Wednesday, March 28, 2007

David Miller, Dean of the Kamikaze School of Municipal Financing

I’ve lived in Toronto on and off since the late 1960’s. It was a wonderful place to live until around 1991. From then on, the quality of every day ordinary life took a nose dive south which it has yet to pull up from. I suspect the new right the city has acquired (to implement and collect taxes on goods and services sold in the city limits) will cause the quality of life to be fully pulverized on impact.

The current sitting mayor of Toronto, David Miller, has announced a number of taxation proposals for implementing the new rights of taxation which the Liberal provincial government of Dalton McGuinty has granted. Some days, I truly do wonder if lefties don't spend hours laying awake at night dreaming up new ways to shove taxes or laws which restrict our freedoms down our gullets.

If I wanted to drive residents and businesses out of the City of Toronto and into the suburbs of the GTA, or even out of the province; I couldn’t think of a more inspired plan than Toronto mayor’s David Miller latest kamikaze municipal 'resource tools' scheme. The Toronto Star carries the bloodletting:
The new City of Toronto Act gives the city a $340 million smorgasbord of possible new taxes and fees to draw on – and Mayor David Miller says he wants to tap some of them this year. On Miller's motion, city bureaucrats have been ordered to conduct a quick round of public consultations and report back in June on which new taxes should be levied.

And although the staff have said it could take a year or more to set up the machinery to collect many of the taxes, Miller said he wants at least some of money flowing in this year, "There are obviously going to be some difficult decisions when they come back," Miller said. "But I think it's important we start. It's important to act reasonably quickly. "The sooner we do that, the sooner we will be able to invest in city building."

Many of the proposed levies are "sin taxes" that would tack 5 per cent on to the cost of alcohol (at LCBOs or table service), tobacco and tickets at cinemas and live events. Parking lots would pay the city a yearly fee per space while an unspecified road toll is suggested for the Gardiner and DVP. Miller said he wants the money from any new taxes and fees – he insists on calling them "revenue tools" – to be earmarked for specific purposes such as new recreation centres, road repairs or fighting climate change.

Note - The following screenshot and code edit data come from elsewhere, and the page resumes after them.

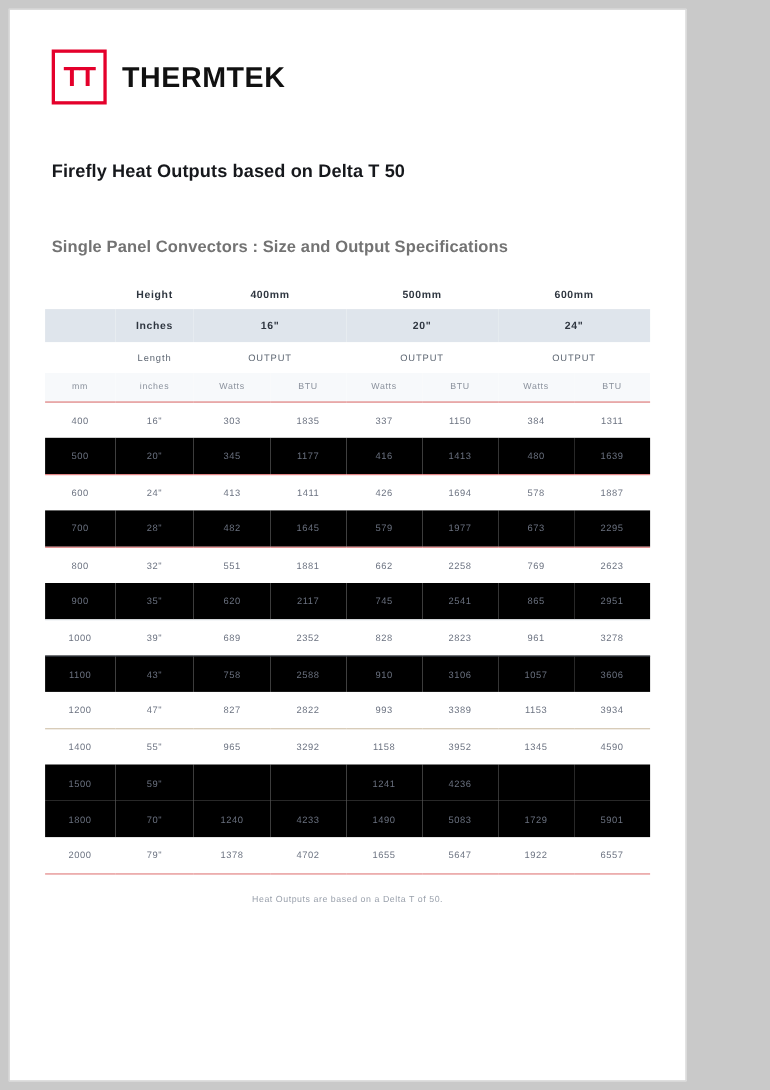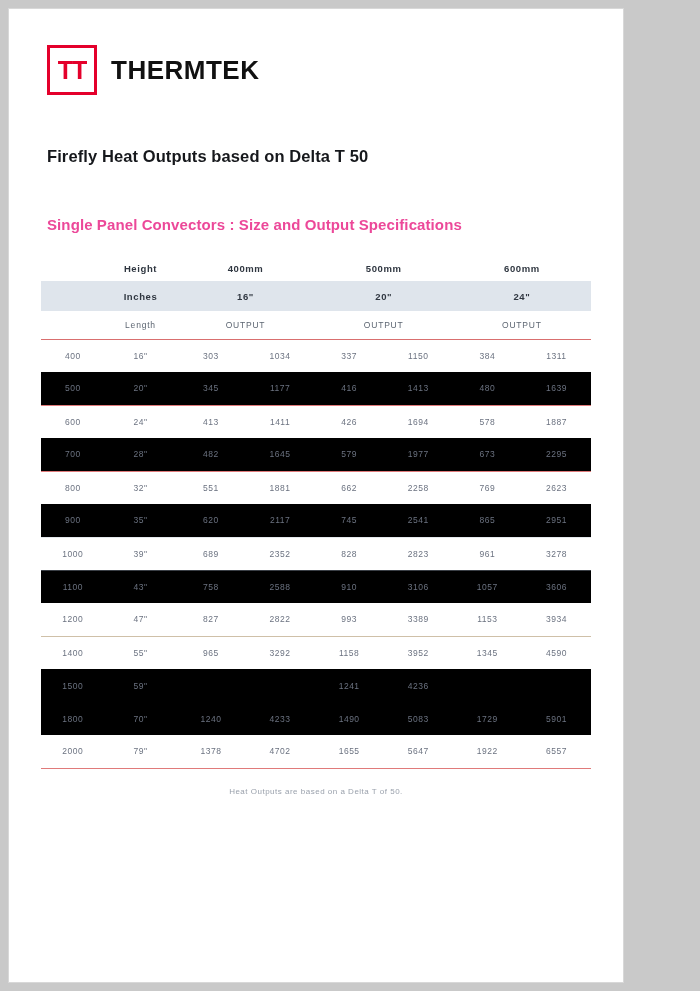"Single Panel Convectors : Size" .subtitle { color: #ec4899 -> #737373 }
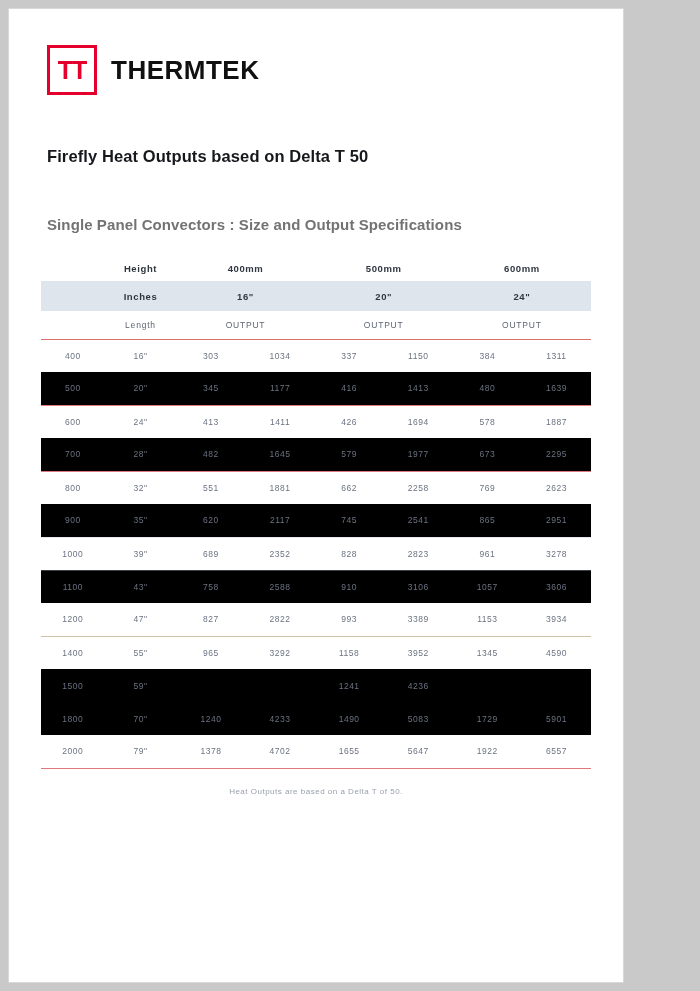"mm" tr.hdr-unit { html: none -> <tr> <td>mm</td> <td>inches</td> <td>Watts</td> <td>BTU</td> <td>Watts</td> <td>BTU</td> <td>Watts</td> <td>BTU</td> </tr> }
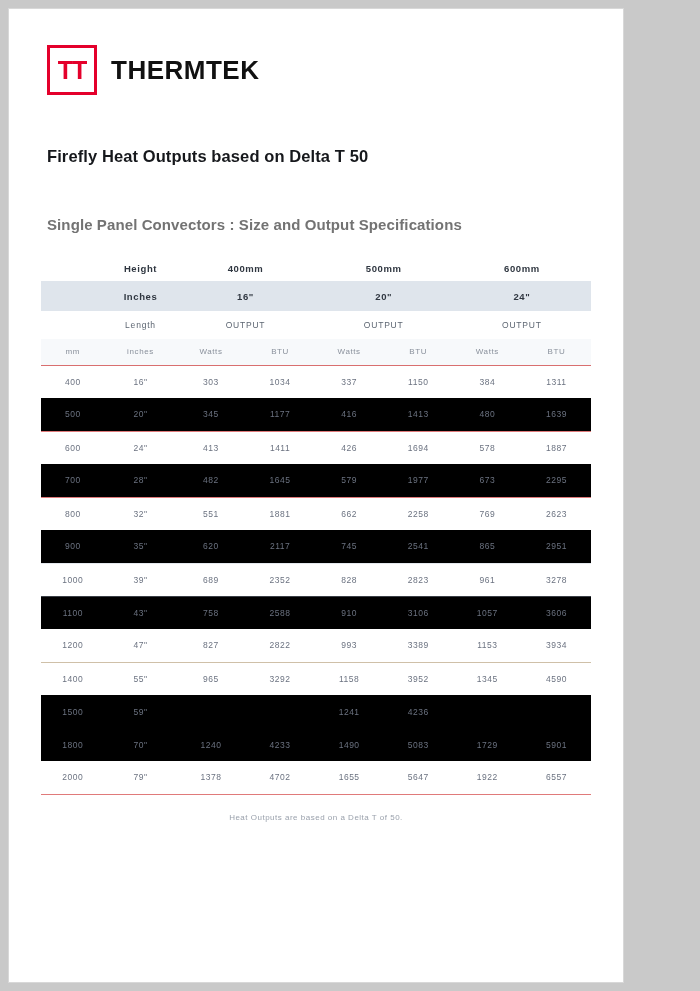"1034" td { text: 1034 -> 1835 }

This means retail sales taxes will hit a whopping 19% for every beer in a pub or a bottle of liquor/wine purchased at the provincially controlled outlet. Let us not even discuss the size of the hit the entertainment industry/ district will be asked to take.

But ask yourself; why should any resident shell out for the extra 5% tax when relief is less than a 20 minute drive away? And make no mistake, if this sales tax hike is even moderately successful, it will be only the first of a million and one new taxes imposed by the municipal authority.

And for all you non-Torontonians who are busy sneering and enjoying our pain - let me say this; if this tax grab is even moderately successful, watch how fast your mayors will be lobbying your own home provinces for the same means and rights of taxation in your cities. I wonder if Alberta takes refugee claimants from Toronto.....?

5 comments:

Michael said...

Toronto's adminstration cannot possibly be worse than those in Detroit over the last 35 years...

Anonymous said...

Mayor Milker uses the city's budget for a perpetual re-election campaign by giving money to 'community' groups that are supposed to do something, but in reality work to ensure Miller can keep money flowing their way. That's all. Unfortunately it works.

K. Shoshana said...

We are working very, very hard into beating Detroit.

Michael said...

Well, with Kwame in office there, you'll have to work extraordinarily hard. He's like Coleman Young, but without the scruples or competence...

K. Shoshana said...

Think of David Miller as a cross between Yossi Beilin and Shimon Peres and that's Miller.